Ozan Aksoy – Ozan (2018)
The prodigious talents of Alevi Kurdish musician, singer and composer Ozan Aksoy is apparent from the opening strains of his upcoming November 2nd release of Ozan. Earning his chops early with saz lessons from father and later on with a spot in the group Kardeş Türküler, Mr. Aksoy soon found himself in New York pursuing a degree in ethnomusicology and whole new set of musical collaborators. On this lushly elegant recording charms out the riches of Kurdish, Turkish and Armenian musical traditions by way of folk tunes, love songs, laments and lullabies, carefully snagging western influences, Turkish Anatolian pop tunes and even flamenco riffs.
Mr. Aksoy remarks, “As an Alevi Kurdish musician playing the saz, and as an immigrant musician in the US, I was surrounded by many constraints including my cultural baggage. That burden is why I couldn’t make a solo album until now. But the time came. I wanted to share what I’ve been doing the past few years with the public. But I didn’t want to limit the sound of the album to a traditional box. I wanted to have collaborations with musicians from different parts of the world, who play jazz or other styles. It’s my way of being a Kurdish musician in New York.”
Luring listeners with vocals, bass guitar, ukulele, lavta (lute), saz (long-necked lute), kaval (flute), frame drums, percussion and keyboard, Mr. Aksoy furthers his sound on Ozan with guest musicians violinist Jeremy Brown, teff and claps by Ramzi El-Edlibi, pianist Tamara Kacheimeier, cellist Ani Kalayjian, classical guitarist Richard Miller, sarangi Shyam Nepali, vocalist Leah Shaw, drummer Jonathan Vergara and electric guitarist Luke Vichnis. Ozam is where Mr. Aksoy and company conjure up a musical landscape that bridges east and west, the traditional and the modern and where one music speaks to another.
“This is a snapshot of where I am as an artist. I’m putting all these traditions together in an era of hatred and separation. I didn’t want to shy away from that. Ultimately, these songs speak to our political climate, in the U.S. and in Turkey. They are about immigration, human experience, universal sensations,” Aksoy notes. “This is my current mood. As I grow older, I want to turn attention to those essential emotions that are overlooked in modern life, the nostalgia, pain, suffering. And the hope; there is hope in there, too.”

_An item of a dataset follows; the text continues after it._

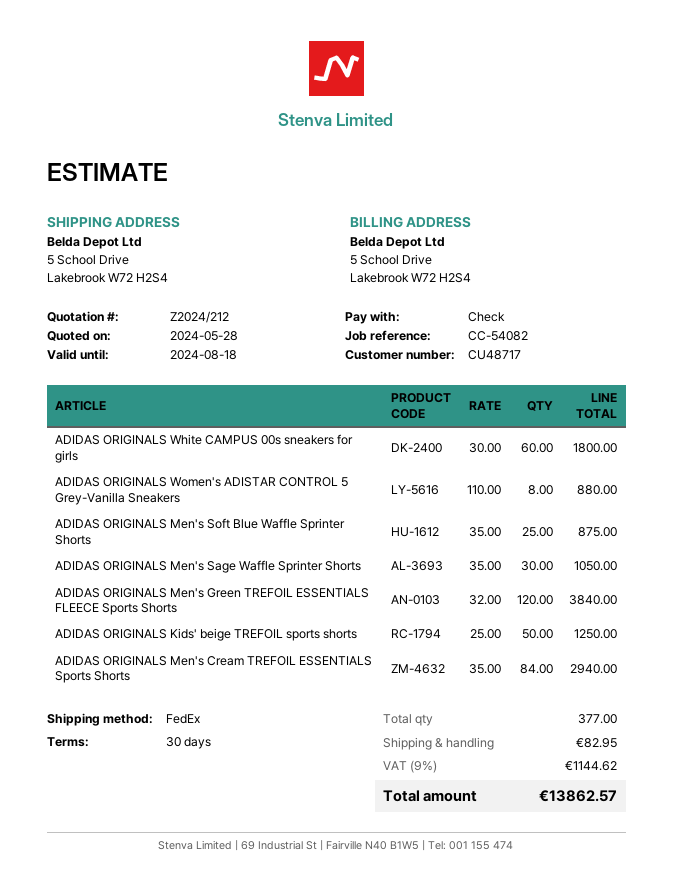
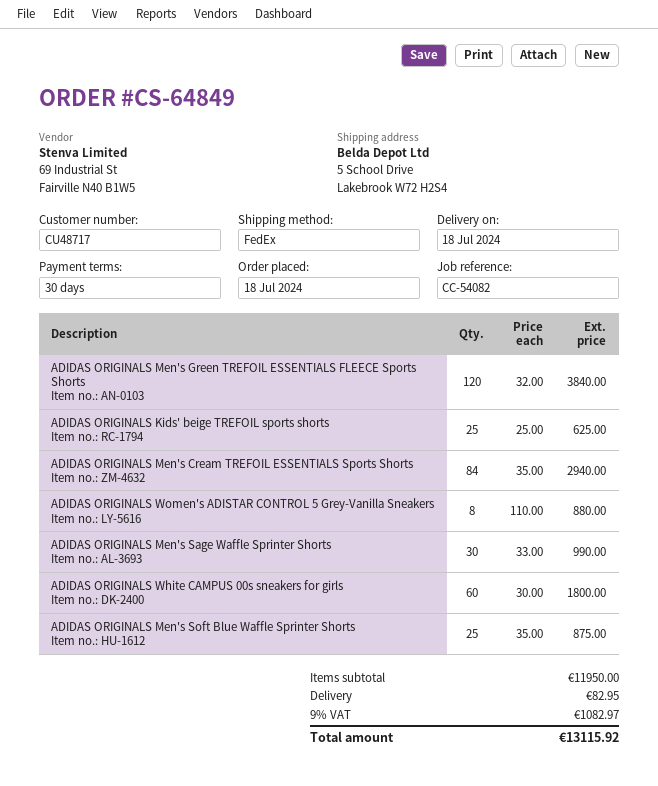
ADIDAS ORIGINALS Men's Sage Waffle Sprinter Shorts: 30 x 35.00 = 1050.00 -> 30 x 33.00 = 990.00
ADIDAS ORIGINALS Kids' beige TREFOIL sports shorts: 50 x 25.00 = 1250.00 -> 25 x 25.00 = 625.00
tax: 9% = 1144.62 -> 9% = 1082.97
total: 13862.57 -> 13115.92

Opening with “Rhythms of Loneliness,” Ozan takes off on a fantastical journey that is steeped in exotic strings and piano laced with ethereal vocals before giving way to the smooth and easy “Hope” laced with bold dashes of sarangi.
Equally delicious are tracks like the Mediterranean flavored and framed drum edged “Rinde,” the richly worked “Kanchum Em Ari Ari” with its soulful vocals and cello lines and the love song “Leyla.” Additionally, there are goodies like the Armeno-Turkish lament “Derzor Colleri” and the darkly plummy closing track “Dandini.”
Ozan is a remarkably rich musicscape and we can’t wait to find out what Mr. Aksoy has in store for us in the future.